Property has value from potential, why wouldn't people?  If future work that I can do has value, why would that of my children- who are also in the household-- not have value?

Bet that would really mess things up!

Charles Breiling
Joined
Aug '10
Charles Breiling

Mr.Craigen nailed it:

R. Craigen: ...Now let us do the same thingwith taxes! ...

But with regards to wealth, the distribution (the word being used in a statistical sense) shown in the graph is quite natural, and occurs wherever you look: Mary Kay saleswomen, Honda dealers, even plumbers.
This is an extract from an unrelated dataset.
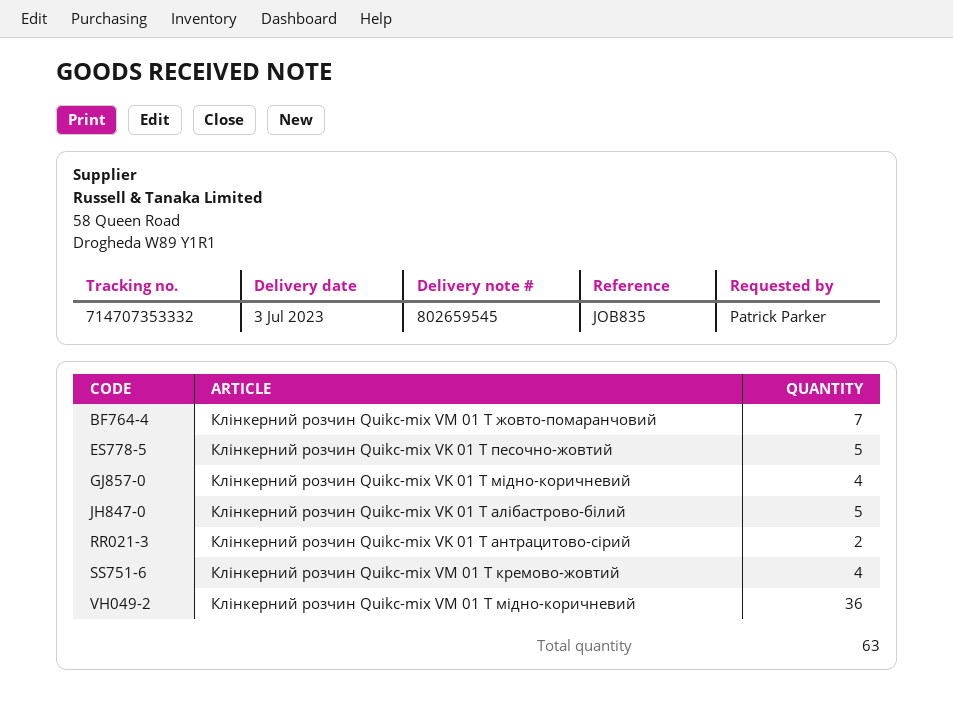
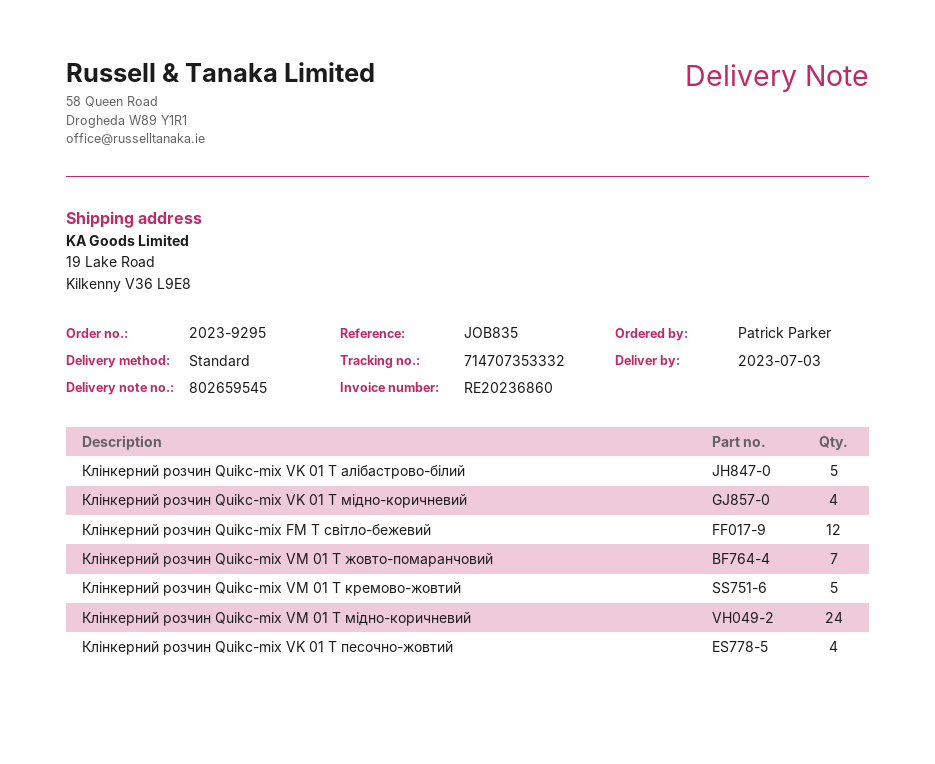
Клінкерний розчин Quikc-mix VK 01 T песочно-жовтий: 5 -> 4
Клінкерний розчин Quikc-mix VK 01 T антрацитово-сірий: 2 -> none
Клінкерний розчин Quikc-mix VM 01 T кремово-жовтий: 4 -> 5
Клінкерний розчин Quikc-mix VM 01 T мідно-коричневий: 36 -> 24
Клінкерний розчин Quikc-mix FM T світло-бежевий: none -> 12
It's called the Pareto Principle: in just about any endeavor, 20% of the people are responsible for 80% of the results.

Douglas
Joined
Mar '11
Douglas
C. U. Douglas: I object to the basic premise of the graph:  that wealth is 'distributed'.  I've gotten in rather heated arguments with a few liberal friends when I stated that wealth is created and earned, not distributed. · 5 hours ago

Thank you. The reason why liberals say "distribution" is that they think of wealth as a fixed resource that should be allotted by a higher authority on an as-needed basis, the same way that a charity would allot donated food to a disaster area. And they think this way because they're essentially Marxists at heart. Earned? Created? Nonsense, they say. Wealth  is a resource that is stolen from the common people and hoarded by oligarchs. These people essentially have a central-planning mindset.